Erlich’s works in book form would include: In kamf farn revolutsyonern sotsyalizm (In the fight for revolutionary socialism) (Warsaw: Naye folkstsaytung, 1934), 104 pp., in English translation by Haim Kantorovitch and Anna Bercowitz as The Struggle for Revolutionary Socialism (New York: Bund Club of New York, 1934), 62 pp.; Der iker fun bundizm (Essence of Bundism) (New York: Bund Club of New York, 1935), 16 pp.; Der “forverts” un der “bund” (The Forverts and the Bund) (New York: Bund Club of New York, 1935), 48 pp.—the Bund also published (1937) Manifesṭ fun “Bund,” tsu di yidishe arbetndike masn in poyln (Manifesto of the Bund, to the Jewish working masses in Poland) (Warsaw), 21 pp., which was distributed in over 100,000 copies; Henrik erlikh un viktor alter, byografye (Henryk Erlich and Viktor Alter, a biography) (New York: Unzer tsayt, 1951), 472 pp., which includes a section entitled “from Henryk Erlich’s pen” (selected writings). A similar memorial volume with the same title was also published by a Bundist group in Buenos Aires in 1943 (205 pp.)
“He came from Lublin,” wrote Yankev-Sholem Herts, “a city rife with pious Jewishness. He left the riches of his own home for the poorest of the poor. He became their plaintiff and pioneer. He was an internationalist, but he never severed himself from his Jewish roots. He avoided extremism both in general socialist politics and in issues of Jewish life, but he was never opportunistic, and he was prepared to make the highest sacrifice for his principles.”

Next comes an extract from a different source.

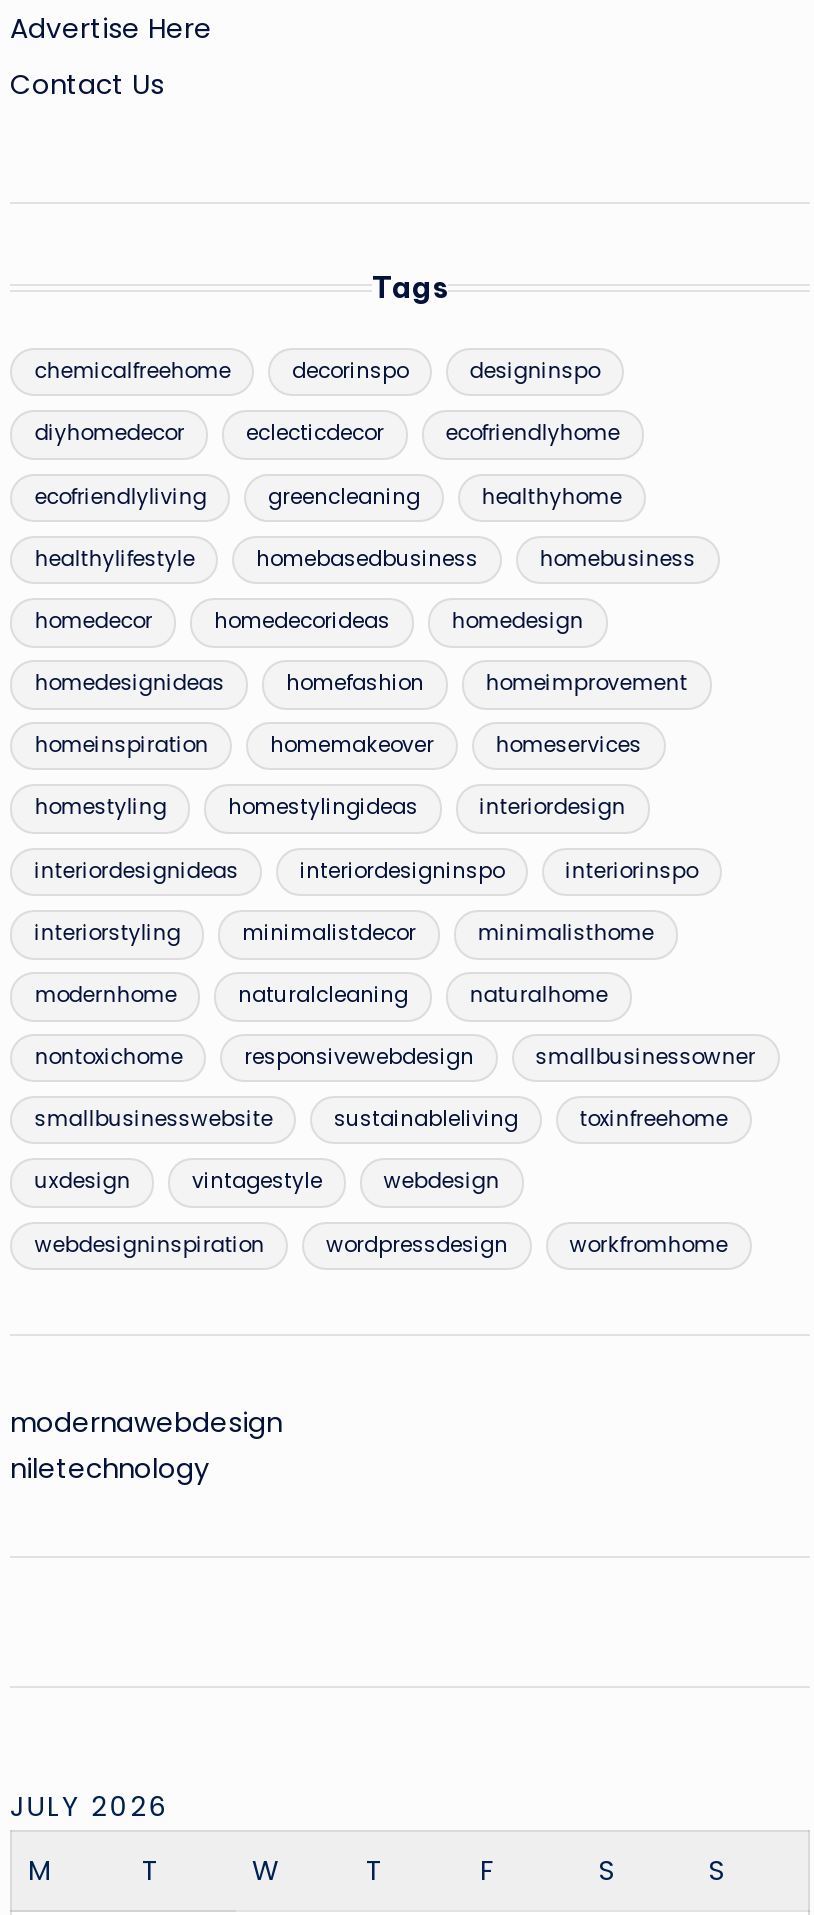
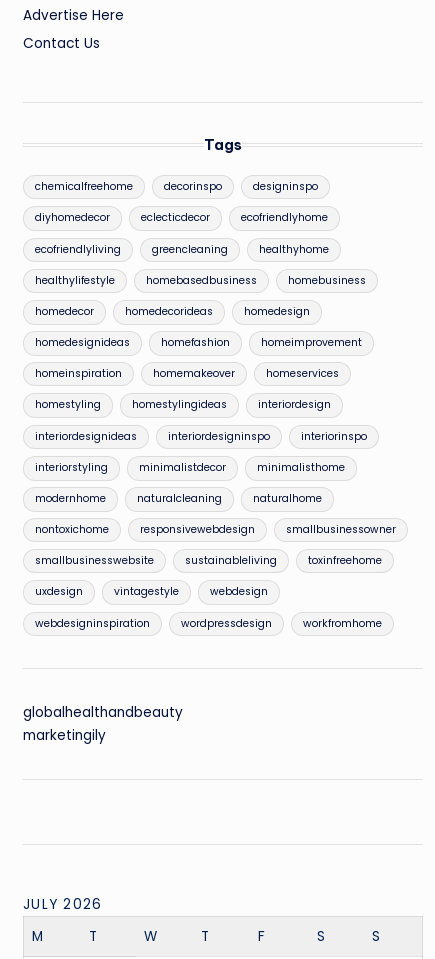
- modernawebdesign
- niletechnology
+ globalhealthandbeauty
+ marketingily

“They [Erlich and Alter] symbolize,” wrote Professor L. Hersh, “the social, political, and cultural revival of the Jewish proletariat and the popular Jewish masses in Eastern and Central Europe—the penetration of Jewish labor into city councils and Jewish community councils, the struggle of Jewish workers for Jewish honor and for Jewish rights, their trade union movement, their cooperative movement, their enthusiastic youth movement, their sports movement; their powerful, ancient, diverse cultural movement.”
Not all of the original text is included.